— Assigned task —
With the pictures left out, every record must be reproduced exactly.
Segment Start: Study material
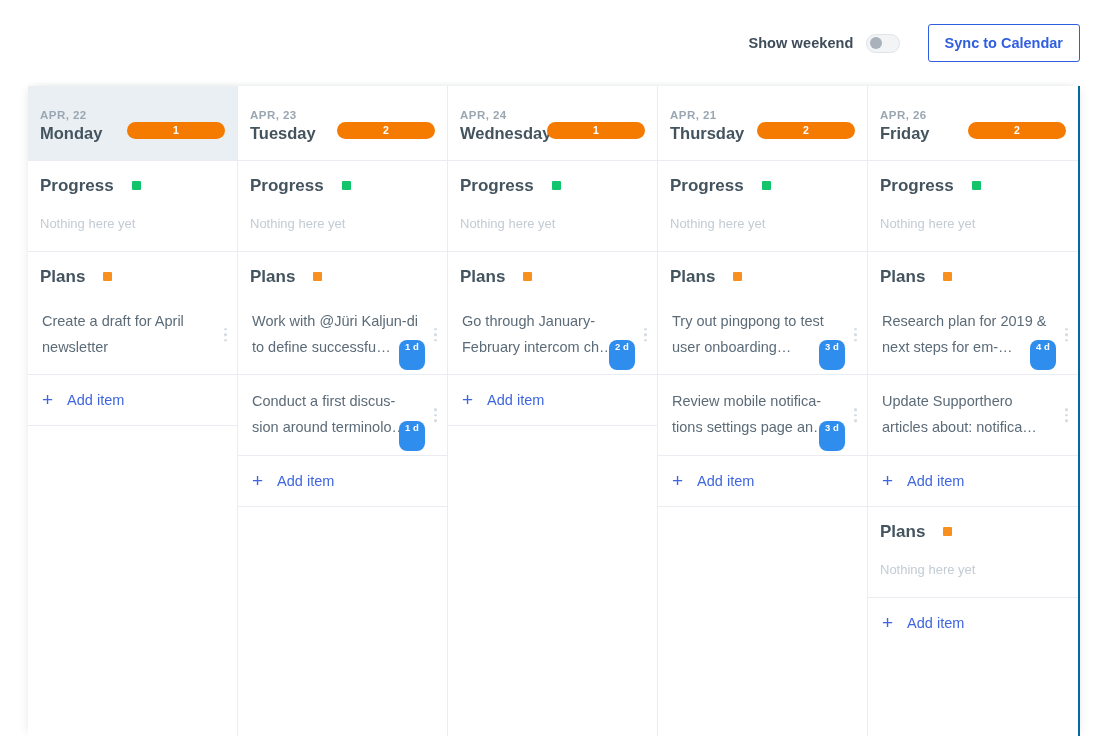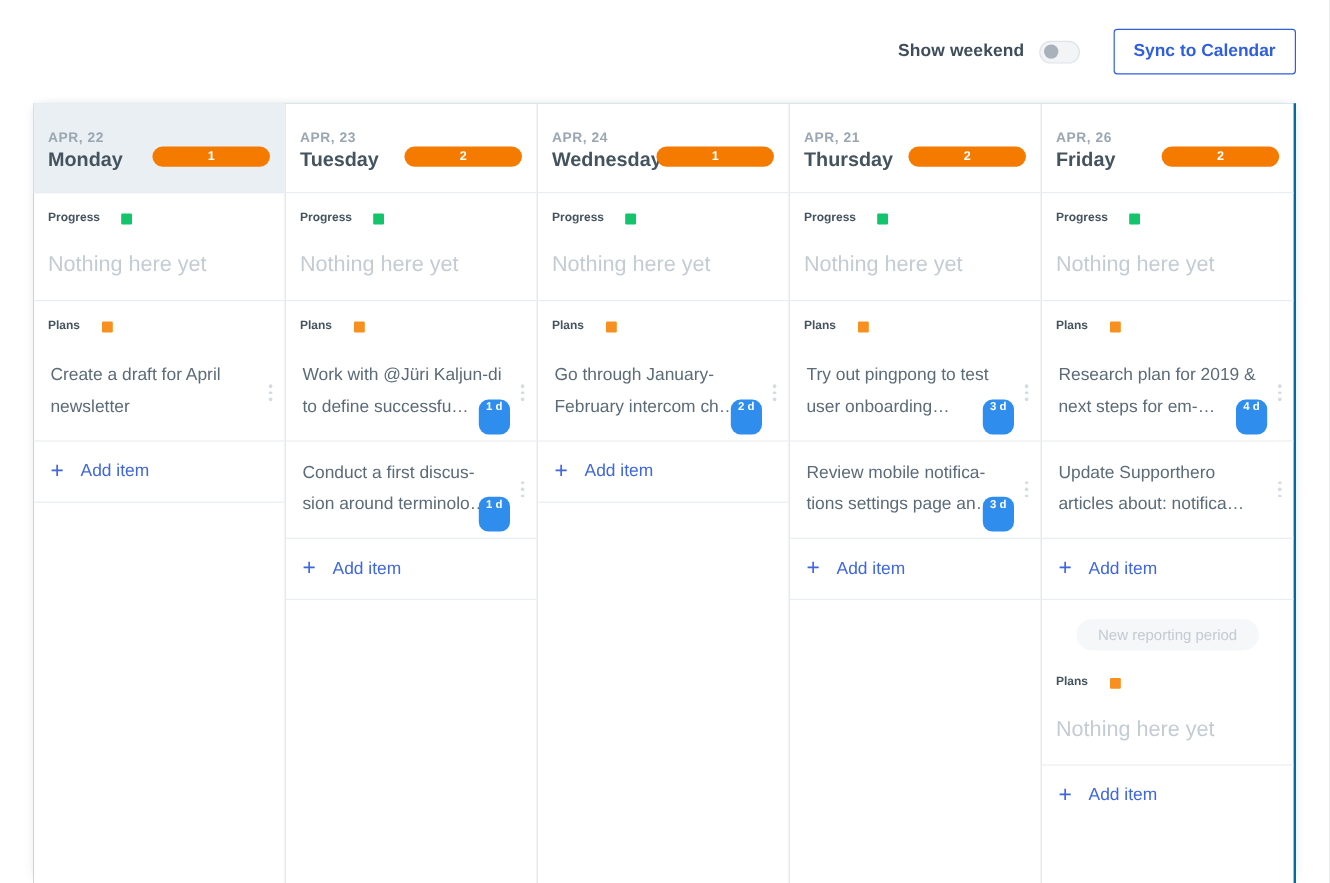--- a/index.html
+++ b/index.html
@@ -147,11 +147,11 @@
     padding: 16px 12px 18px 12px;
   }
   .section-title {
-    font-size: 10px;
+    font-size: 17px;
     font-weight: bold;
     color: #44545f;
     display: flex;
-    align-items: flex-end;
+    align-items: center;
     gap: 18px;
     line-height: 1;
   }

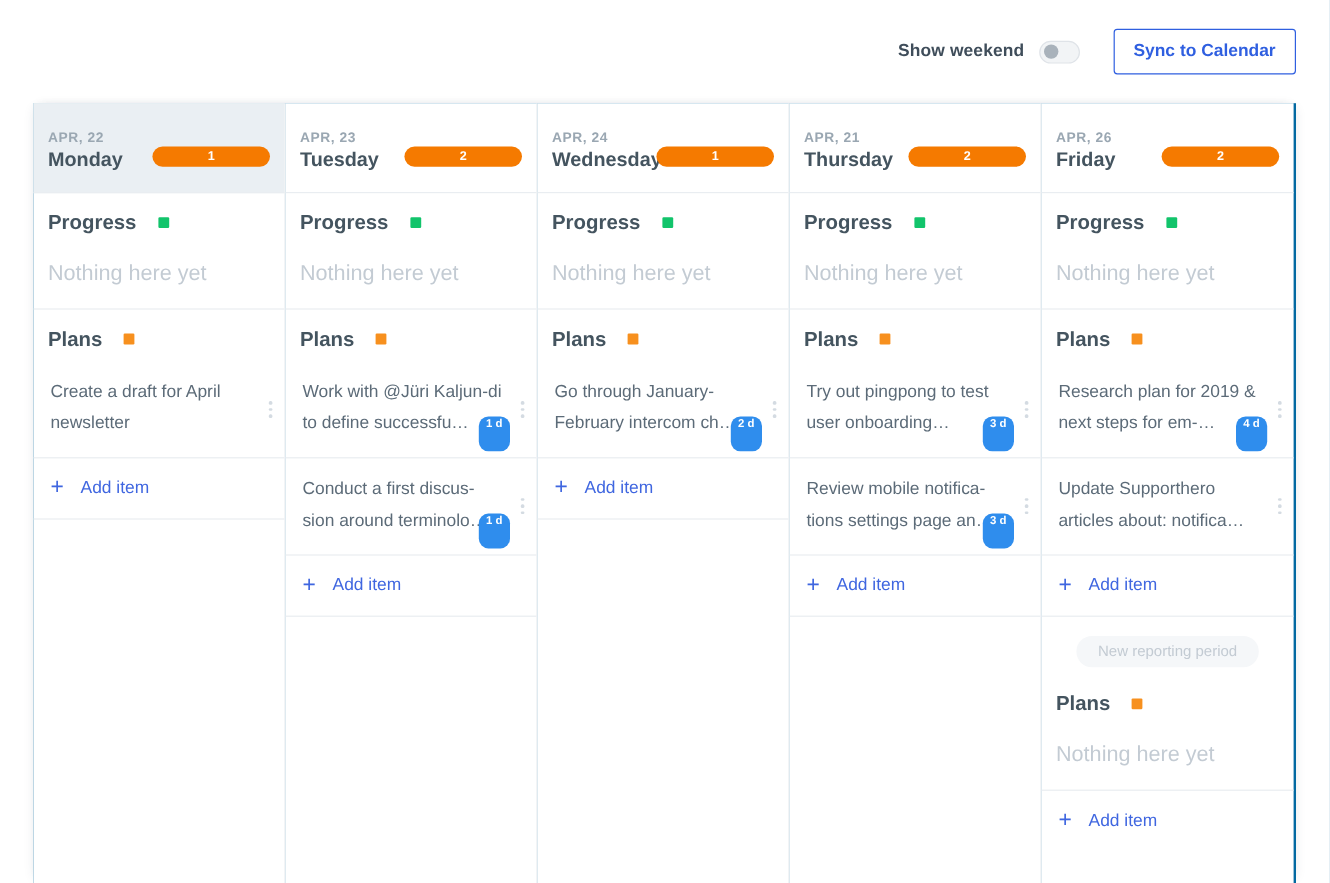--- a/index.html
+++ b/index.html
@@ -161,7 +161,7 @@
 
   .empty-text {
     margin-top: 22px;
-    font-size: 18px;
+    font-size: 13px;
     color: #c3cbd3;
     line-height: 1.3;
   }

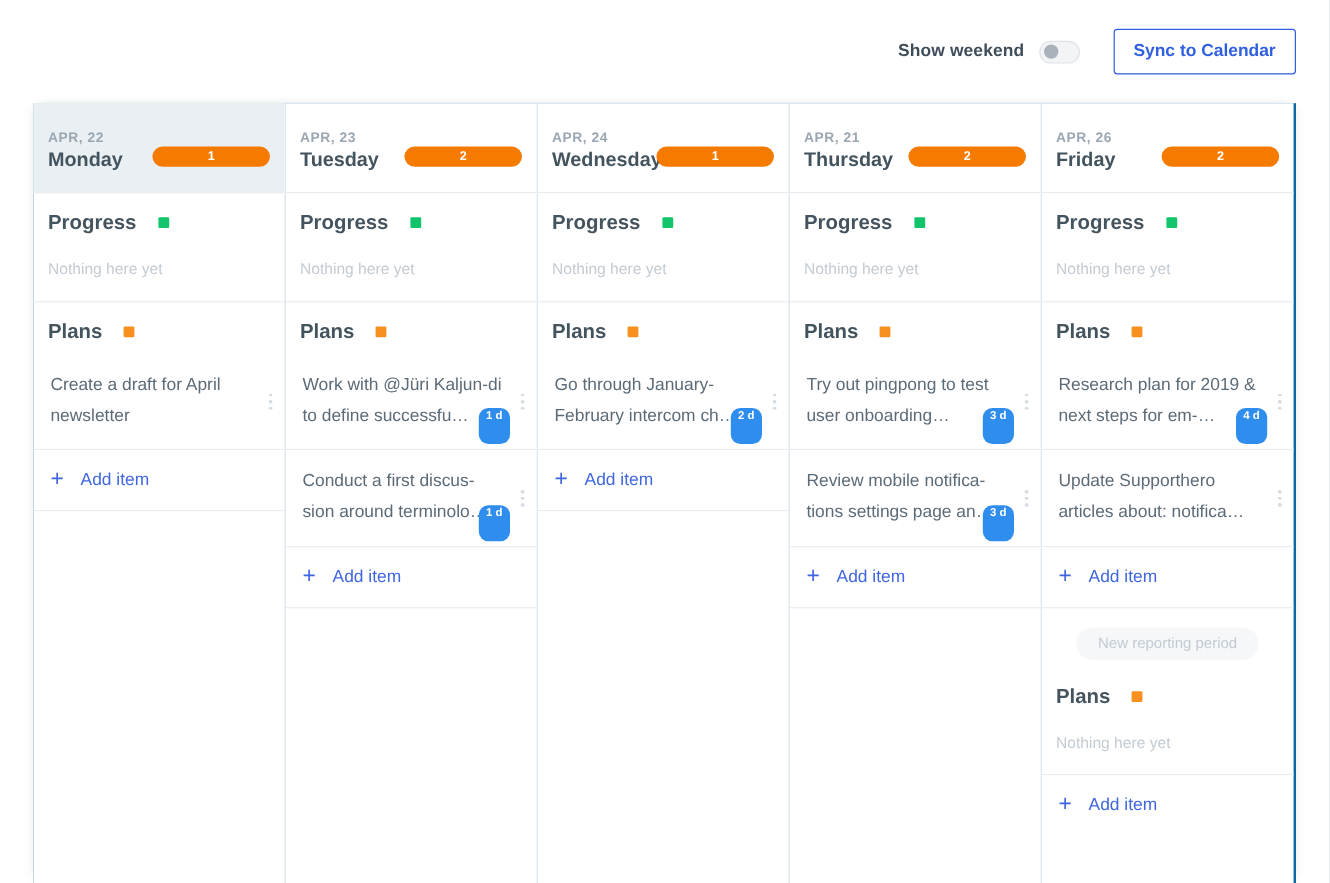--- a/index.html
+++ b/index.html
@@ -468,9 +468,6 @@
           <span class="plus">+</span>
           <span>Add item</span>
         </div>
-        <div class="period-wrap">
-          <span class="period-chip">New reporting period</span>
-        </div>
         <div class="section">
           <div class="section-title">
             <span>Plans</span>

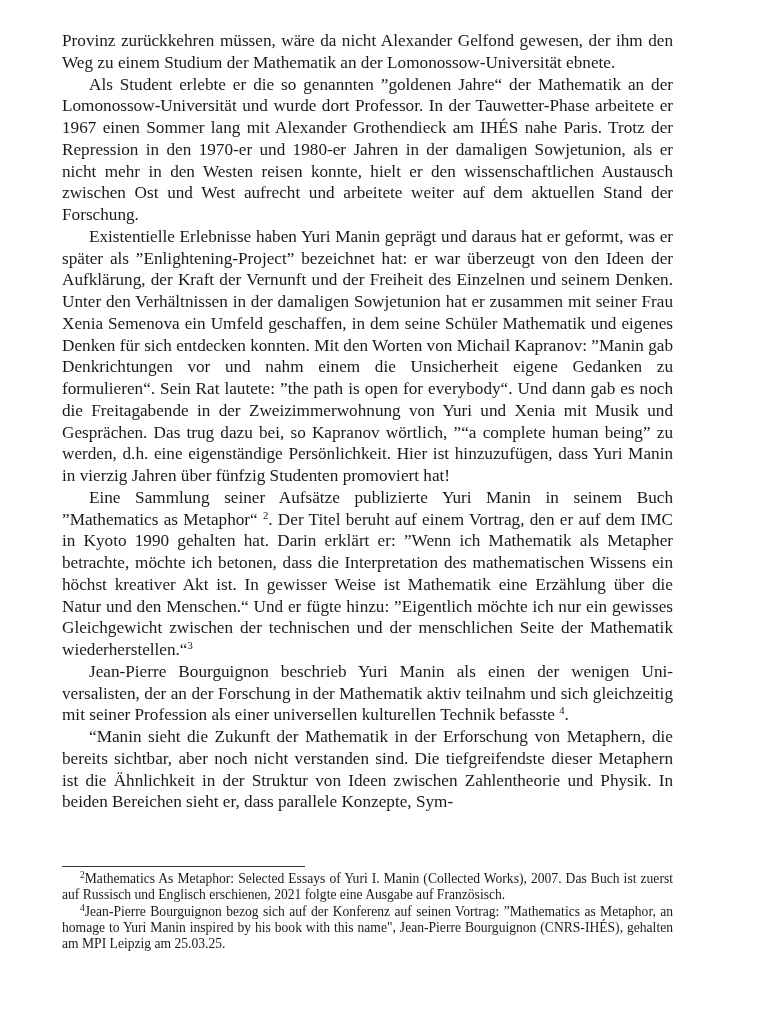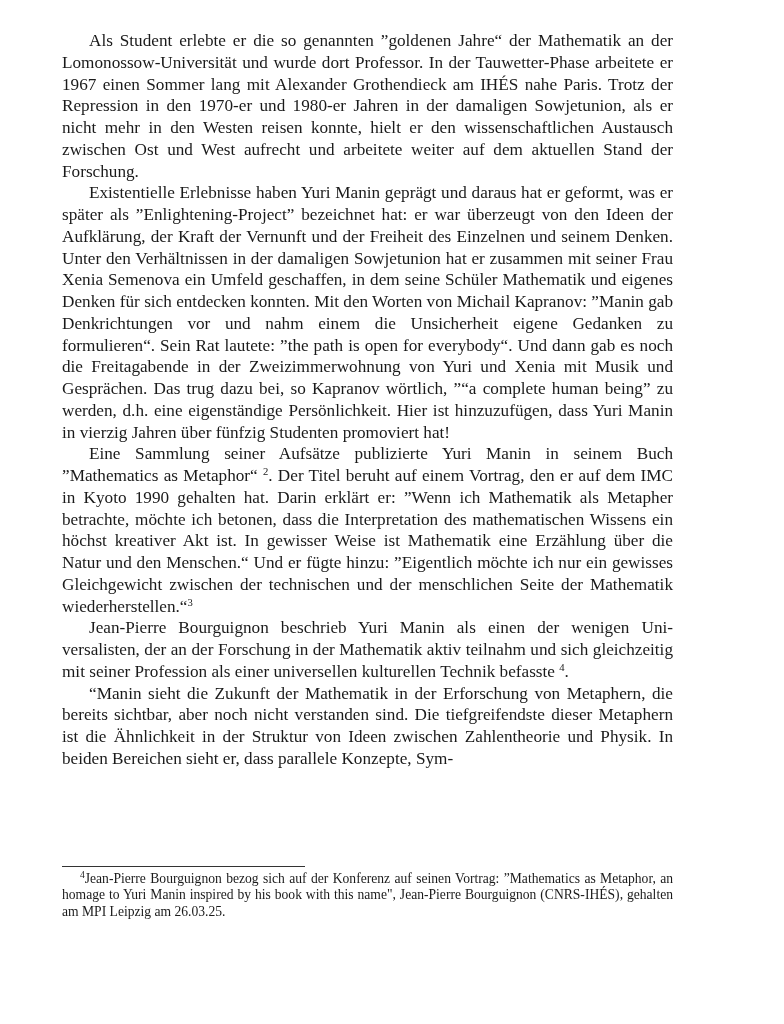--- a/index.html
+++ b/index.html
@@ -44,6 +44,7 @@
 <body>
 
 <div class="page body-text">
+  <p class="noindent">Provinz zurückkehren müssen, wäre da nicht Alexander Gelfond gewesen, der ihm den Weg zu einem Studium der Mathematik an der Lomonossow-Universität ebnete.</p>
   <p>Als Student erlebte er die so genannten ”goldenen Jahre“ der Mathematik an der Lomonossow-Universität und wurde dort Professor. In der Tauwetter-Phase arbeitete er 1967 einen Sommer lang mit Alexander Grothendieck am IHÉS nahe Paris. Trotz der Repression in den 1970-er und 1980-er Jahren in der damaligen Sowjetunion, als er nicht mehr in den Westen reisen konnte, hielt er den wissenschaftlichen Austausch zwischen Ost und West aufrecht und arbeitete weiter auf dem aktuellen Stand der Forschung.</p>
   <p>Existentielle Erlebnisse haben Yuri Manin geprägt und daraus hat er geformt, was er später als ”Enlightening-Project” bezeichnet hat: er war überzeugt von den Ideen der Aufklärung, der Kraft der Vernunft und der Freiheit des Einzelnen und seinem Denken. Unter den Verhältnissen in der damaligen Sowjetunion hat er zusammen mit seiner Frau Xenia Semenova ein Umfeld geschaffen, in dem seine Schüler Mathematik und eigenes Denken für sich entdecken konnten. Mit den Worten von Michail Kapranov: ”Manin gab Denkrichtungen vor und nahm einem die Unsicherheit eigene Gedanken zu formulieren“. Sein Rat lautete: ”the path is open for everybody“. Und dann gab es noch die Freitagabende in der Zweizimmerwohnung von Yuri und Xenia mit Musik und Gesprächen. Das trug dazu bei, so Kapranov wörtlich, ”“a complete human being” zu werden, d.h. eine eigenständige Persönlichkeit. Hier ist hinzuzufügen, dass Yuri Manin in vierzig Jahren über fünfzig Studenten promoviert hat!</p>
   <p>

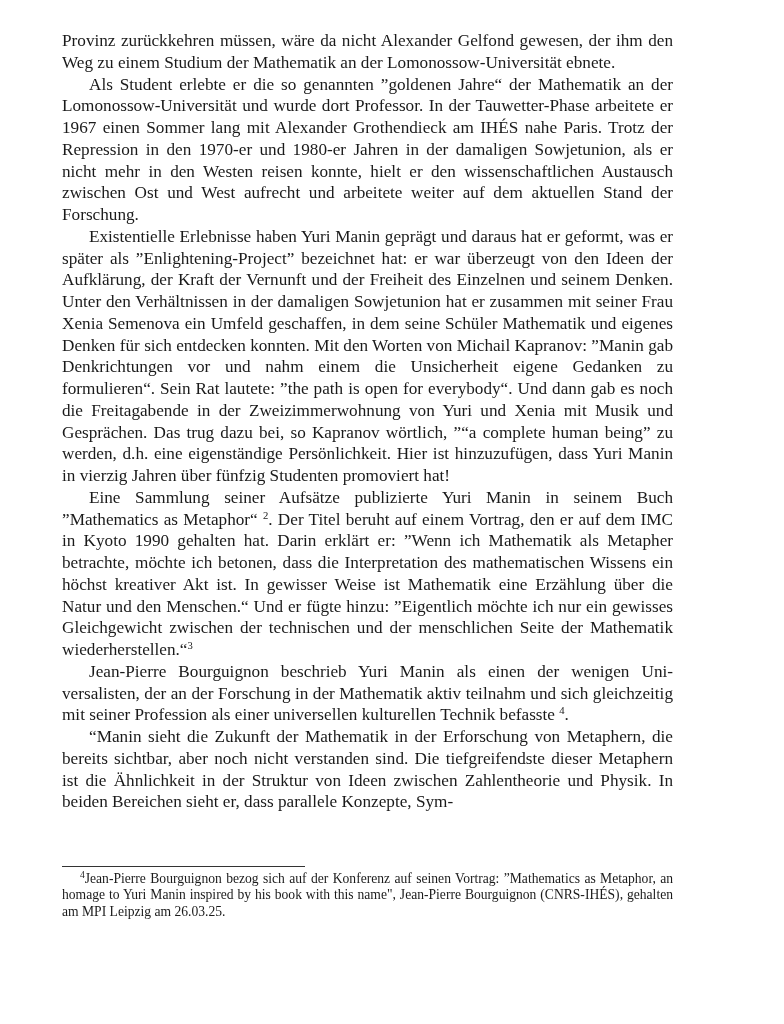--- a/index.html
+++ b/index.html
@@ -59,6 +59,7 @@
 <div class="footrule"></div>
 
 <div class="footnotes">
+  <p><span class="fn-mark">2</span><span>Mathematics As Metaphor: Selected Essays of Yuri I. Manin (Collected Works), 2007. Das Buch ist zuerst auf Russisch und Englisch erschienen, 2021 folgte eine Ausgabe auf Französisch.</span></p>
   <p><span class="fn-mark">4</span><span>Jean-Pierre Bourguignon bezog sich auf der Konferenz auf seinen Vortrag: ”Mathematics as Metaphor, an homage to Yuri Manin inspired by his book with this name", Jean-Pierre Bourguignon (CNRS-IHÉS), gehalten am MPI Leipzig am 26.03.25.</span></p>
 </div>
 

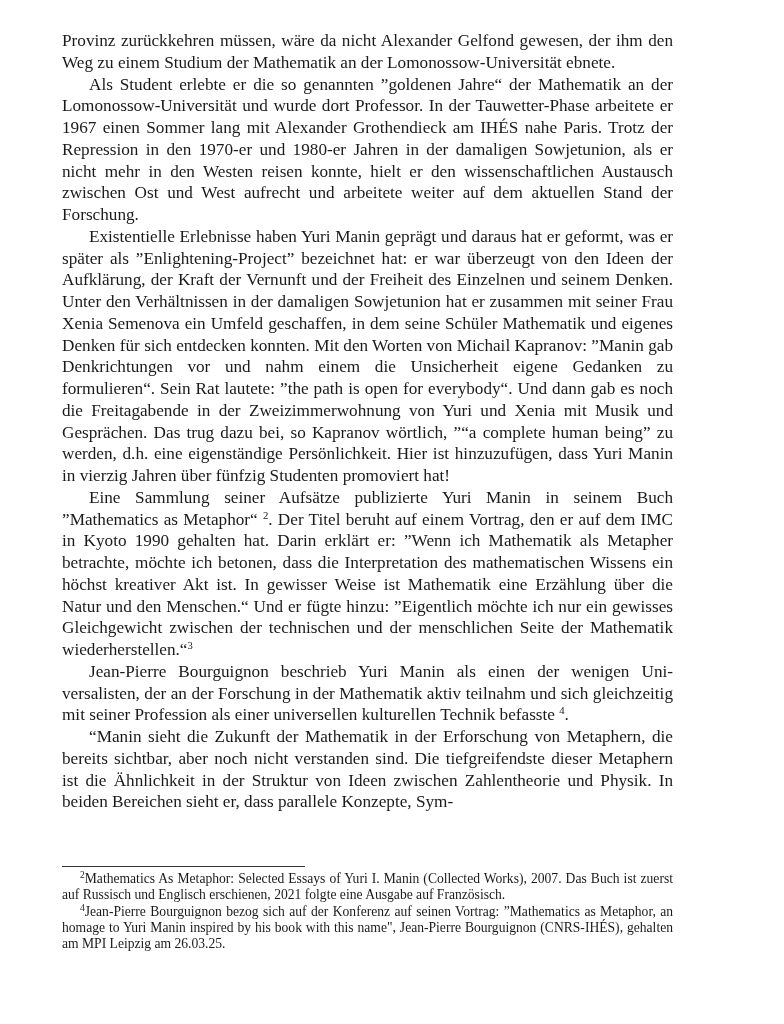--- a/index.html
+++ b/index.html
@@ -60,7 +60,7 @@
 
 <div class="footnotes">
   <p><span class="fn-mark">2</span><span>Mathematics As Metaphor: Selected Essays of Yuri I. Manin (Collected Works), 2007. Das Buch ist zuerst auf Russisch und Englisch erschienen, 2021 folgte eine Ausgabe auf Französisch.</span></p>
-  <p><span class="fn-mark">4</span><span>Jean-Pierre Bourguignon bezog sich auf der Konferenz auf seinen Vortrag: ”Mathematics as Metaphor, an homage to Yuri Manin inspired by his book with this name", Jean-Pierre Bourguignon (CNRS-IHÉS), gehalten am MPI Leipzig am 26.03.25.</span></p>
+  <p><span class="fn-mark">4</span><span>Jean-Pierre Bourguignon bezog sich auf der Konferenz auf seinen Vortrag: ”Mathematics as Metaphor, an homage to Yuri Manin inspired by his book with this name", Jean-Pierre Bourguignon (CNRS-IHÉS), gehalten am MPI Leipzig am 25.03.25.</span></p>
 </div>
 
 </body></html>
Segment End: Study material
— Answer —
--- a/index.html
+++ b/index.html
@@ -147,11 +147,11 @@
     padding: 16px 12px 18px 12px;
   }
   .section-title {
-    font-size: 10px;
+    font-size: 17px;
     font-weight: bold;
     color: #44545f;
     display: flex;
-    align-items: flex-end;
+    align-items: center;
     gap: 18px;
     line-height: 1;
   }

--- a/index.html
+++ b/index.html
@@ -161,7 +161,7 @@
 
   .empty-text {
     margin-top: 22px;
-    font-size: 18px;
+    font-size: 13px;
     color: #c3cbd3;
     line-height: 1.3;
   }

--- a/index.html
+++ b/index.html
@@ -468,9 +468,6 @@
           <span class="plus">+</span>
           <span>Add item</span>
         </div>
-        <div class="period-wrap">
-          <span class="period-chip">New reporting period</span>
-        </div>
         <div class="section">
           <div class="section-title">
             <span>Plans</span>

--- a/index.html
+++ b/index.html
@@ -44,6 +44,7 @@
 <body>
 
 <div class="page body-text">
+  <p class="noindent">Provinz zurückkehren müssen, wäre da nicht Alexander Gelfond gewesen, der ihm den Weg zu einem Studium der Mathematik an der Lomonossow-Universität ebnete.</p>
   <p>Als Student erlebte er die so genannten ”goldenen Jahre“ der Mathematik an der Lomonossow-Universität und wurde dort Professor. In der Tauwetter-Phase arbeitete er 1967 einen Sommer lang mit Alexander Grothendieck am IHÉS nahe Paris. Trotz der Repression in den 1970-er und 1980-er Jahren in der damaligen Sowjetunion, als er nicht mehr in den Westen reisen konnte, hielt er den wissenschaftlichen Austausch zwischen Ost und West aufrecht und arbeitete weiter auf dem aktuellen Stand der Forschung.</p>
   <p>Existentielle Erlebnisse haben Yuri Manin geprägt und daraus hat er geformt, was er später als ”Enlightening-Project” bezeichnet hat: er war überzeugt von den Ideen der Aufklärung, der Kraft der Vernunft und der Freiheit des Einzelnen und seinem Denken. Unter den Verhältnissen in der damaligen Sowjetunion hat er zusammen mit seiner Frau Xenia Semenova ein Umfeld geschaffen, in dem seine Schüler Mathematik und eigenes Denken für sich entdecken konnten. Mit den Worten von Michail Kapranov: ”Manin gab Denkrichtungen vor und nahm einem die Unsicherheit eigene Gedanken zu formulieren“. Sein Rat lautete: ”the path is open for everybody“. Und dann gab es noch die Freitagabende in der Zweizimmerwohnung von Yuri und Xenia mit Musik und Gesprächen. Das trug dazu bei, so Kapranov wörtlich, ”“a complete human being” zu werden, d.h. eine eigenständige Persönlichkeit. Hier ist hinzuzufügen, dass Yuri Manin in vierzig Jahren über fünfzig Studenten promoviert hat!</p>
   <p>

--- a/index.html
+++ b/index.html
@@ -59,6 +59,7 @@
 <div class="footrule"></div>
 
 <div class="footnotes">
+  <p><span class="fn-mark">2</span><span>Mathematics As Metaphor: Selected Essays of Yuri I. Manin (Collected Works), 2007. Das Buch ist zuerst auf Russisch und Englisch erschienen, 2021 folgte eine Ausgabe auf Französisch.</span></p>
   <p><span class="fn-mark">4</span><span>Jean-Pierre Bourguignon bezog sich auf der Konferenz auf seinen Vortrag: ”Mathematics as Metaphor, an homage to Yuri Manin inspired by his book with this name", Jean-Pierre Bourguignon (CNRS-IHÉS), gehalten am MPI Leipzig am 26.03.25.</span></p>
 </div>
 

--- a/index.html
+++ b/index.html
@@ -60,7 +60,7 @@
 
 <div class="footnotes">
   <p><span class="fn-mark">2</span><span>Mathematics As Metaphor: Selected Essays of Yuri I. Manin (Collected Works), 2007. Das Buch ist zuerst auf Russisch und Englisch erschienen, 2021 folgte eine Ausgabe auf Französisch.</span></p>
-  <p><span class="fn-mark">4</span><span>Jean-Pierre Bourguignon bezog sich auf der Konferenz auf seinen Vortrag: ”Mathematics as Metaphor, an homage to Yuri Manin inspired by his book with this name", Jean-Pierre Bourguignon (CNRS-IHÉS), gehalten am MPI Leipzig am 26.03.25.</span></p>
+  <p><span class="fn-mark">4</span><span>Jean-Pierre Bourguignon bezog sich auf der Konferenz auf seinen Vortrag: ”Mathematics as Metaphor, an homage to Yuri Manin inspired by his book with this name", Jean-Pierre Bourguignon (CNRS-IHÉS), gehalten am MPI Leipzig am 25.03.25.</span></p>
 </div>
 
 </body></html>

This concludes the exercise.